## DIRECTIONS
Transcribe, exactly and in full, every record shown below, while omitting its images.
--*--
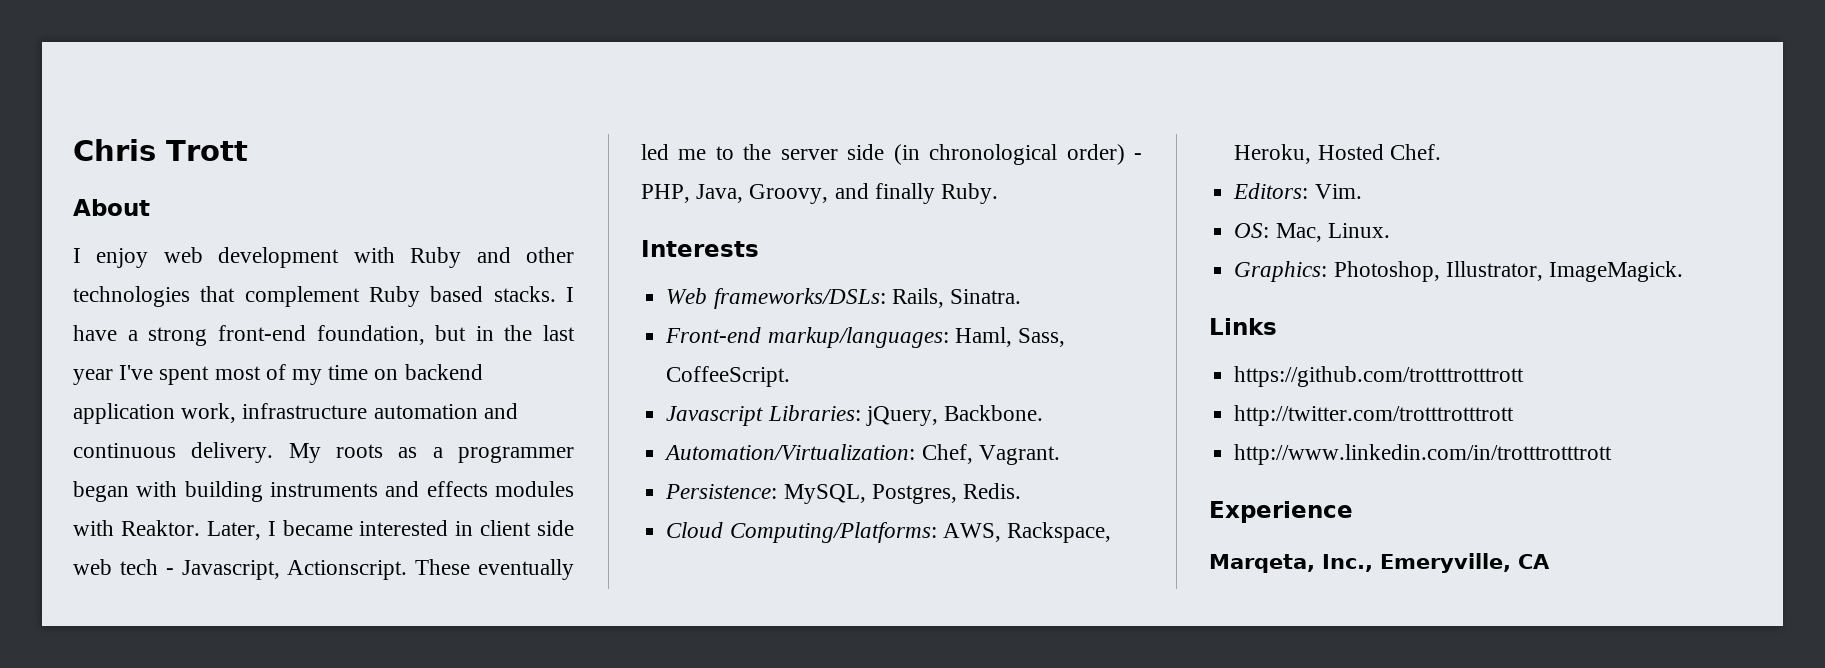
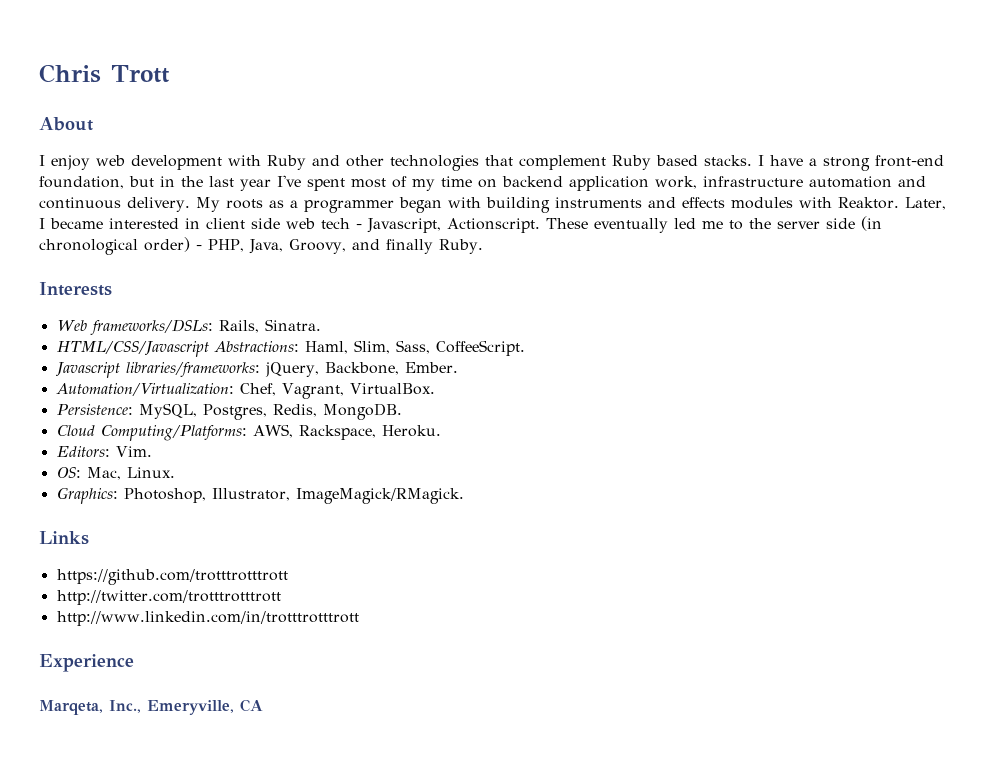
[665,327,1012,348] Front-end markup/languages: Haml, -> [56,340,390,357] HTML/CSS/Javascript Abstractions: Haml, Slim,
[767,405,1043,426] Libraries: jQuery, Backbone. -> [125,362,458,377] libraries/frameworks: jQuery, Backbone, Ember.
[978,445,1060,465] Vagrant. -> [281,383,435,399] Vagrant, VirtualBox.
[962,483,1021,499] Redis. -> [272,403,402,420] Redis, MongoDB.
[1234,144,1441,164] Heroku, Hosted Chef. -> [381,425,441,437] Heroku.
[1548,261,1683,282] ImageMagick. -> [295,488,464,504] ImageMagick/RMagick.

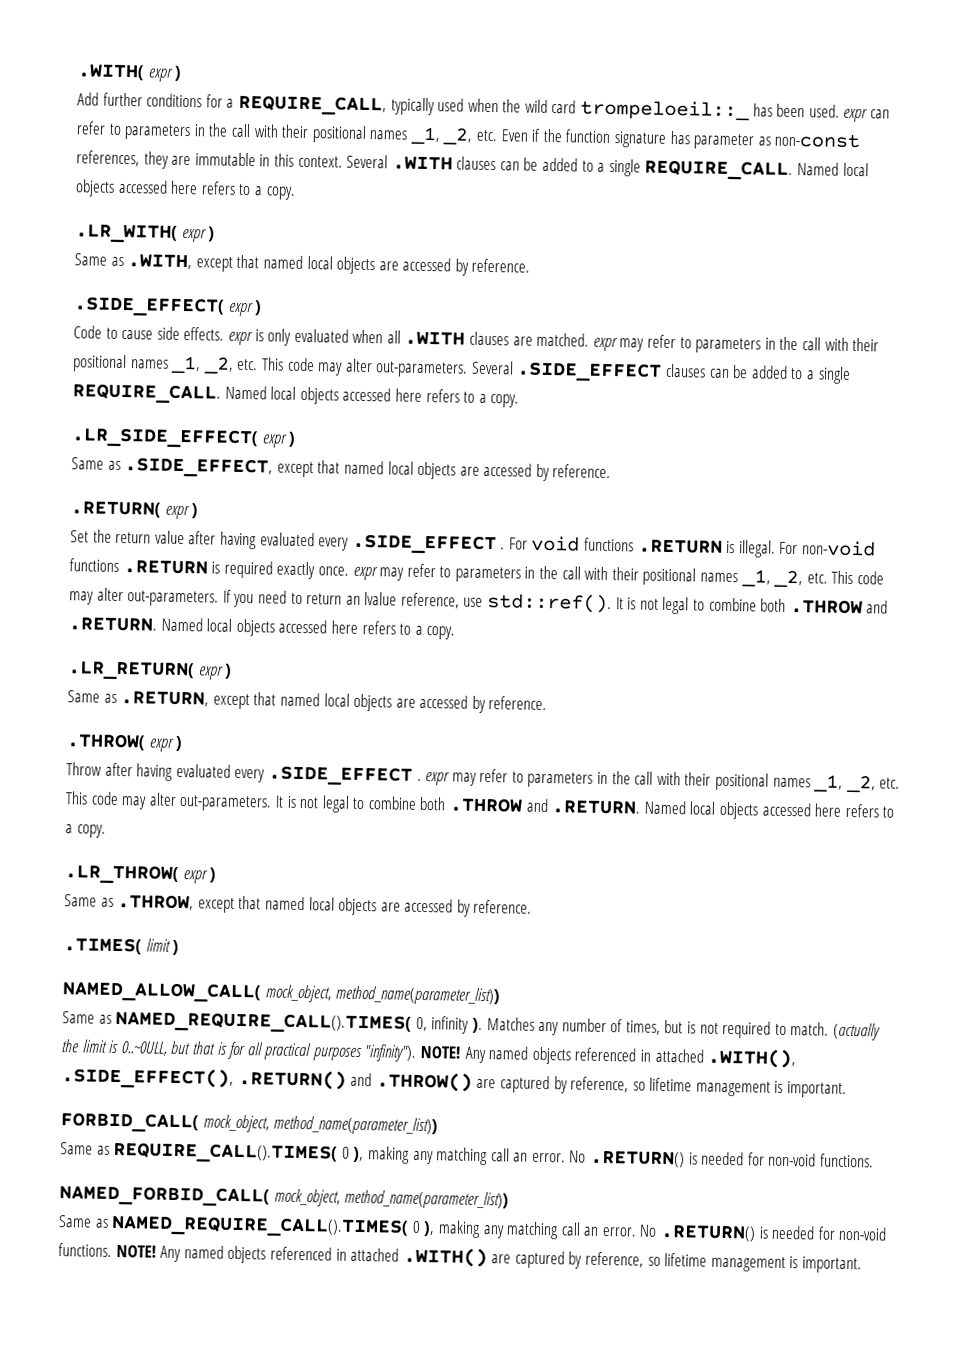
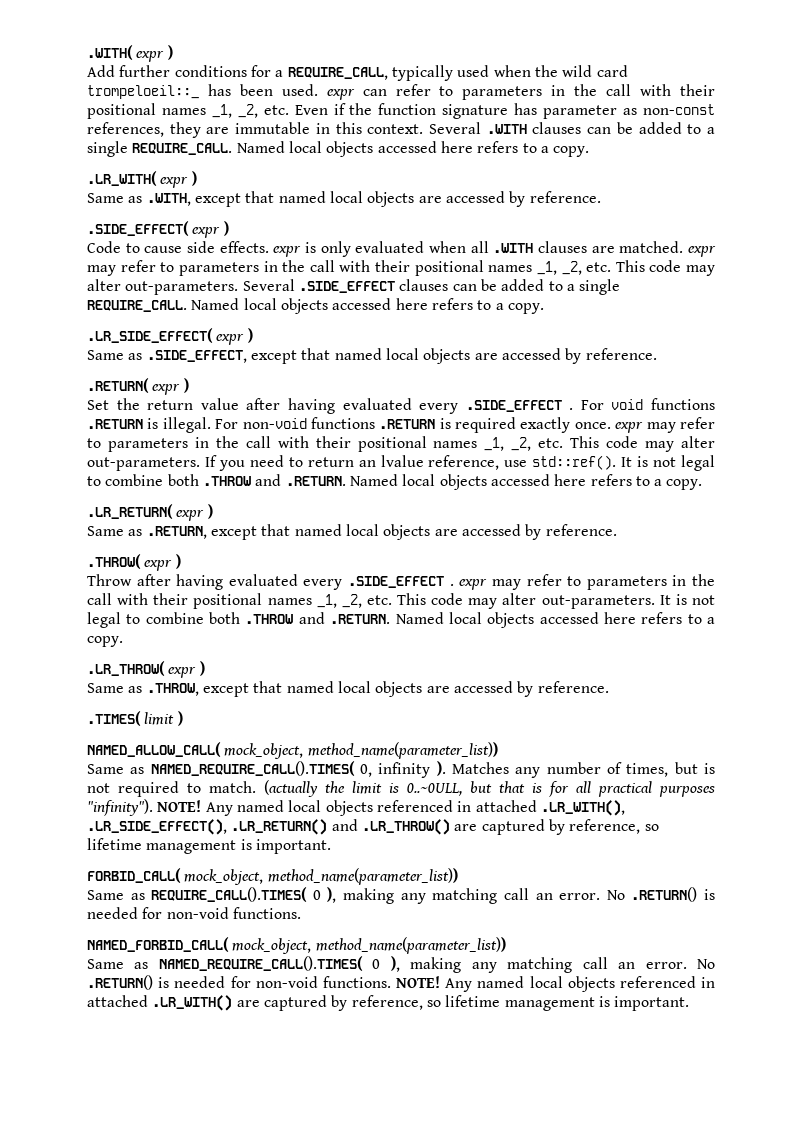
[531,1046,797,1069] [61,1067,473,1092] objects referenced in attached .WITH(), .SIDE_EFFECT(), .RETURN() and .THROW() -> [288,800,625,816] [87,819,450,835] local objects referenced in attached .LR_WITH(), .LR_SIDE_EFFECT(), .LR_RETURN() and .LR_THROW()
[227,1245,488,1268] objects referenced in attached .WITH() -> [529,976,715,992] [87,995,233,1011] local objects referenced in attached .LR_WITH()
--*--
## REPLY
[665,327,1012,348] Front-end markup/languages: Haml, -> [56,340,390,357] HTML/CSS/Javascript Abstractions: Haml, Slim,
[767,405,1043,426] Libraries: jQuery, Backbone. -> [125,362,458,377] libraries/frameworks: jQuery, Backbone, Ember.
[978,445,1060,465] Vagrant. -> [281,383,435,399] Vagrant, VirtualBox.
[962,483,1021,499] Redis. -> [272,403,402,420] Redis, MongoDB.
[1234,144,1441,164] Heroku, Hosted Chef. -> [381,425,441,437] Heroku.
[1548,261,1683,282] ImageMagick. -> [295,488,464,504] ImageMagick/RMagick.

[531,1046,797,1069] [61,1067,473,1092] objects referenced in attached .WITH(), .SIDE_EFFECT(), .RETURN() and .THROW() -> [288,800,625,816] [87,819,450,835] local objects referenced in attached .LR_WITH(), .LR_SIDE_EFFECT(), .LR_RETURN() and .LR_THROW()
[227,1245,488,1268] objects referenced in attached .WITH() -> [529,976,715,992] [87,995,233,1011] local objects referenced in attached .LR_WITH()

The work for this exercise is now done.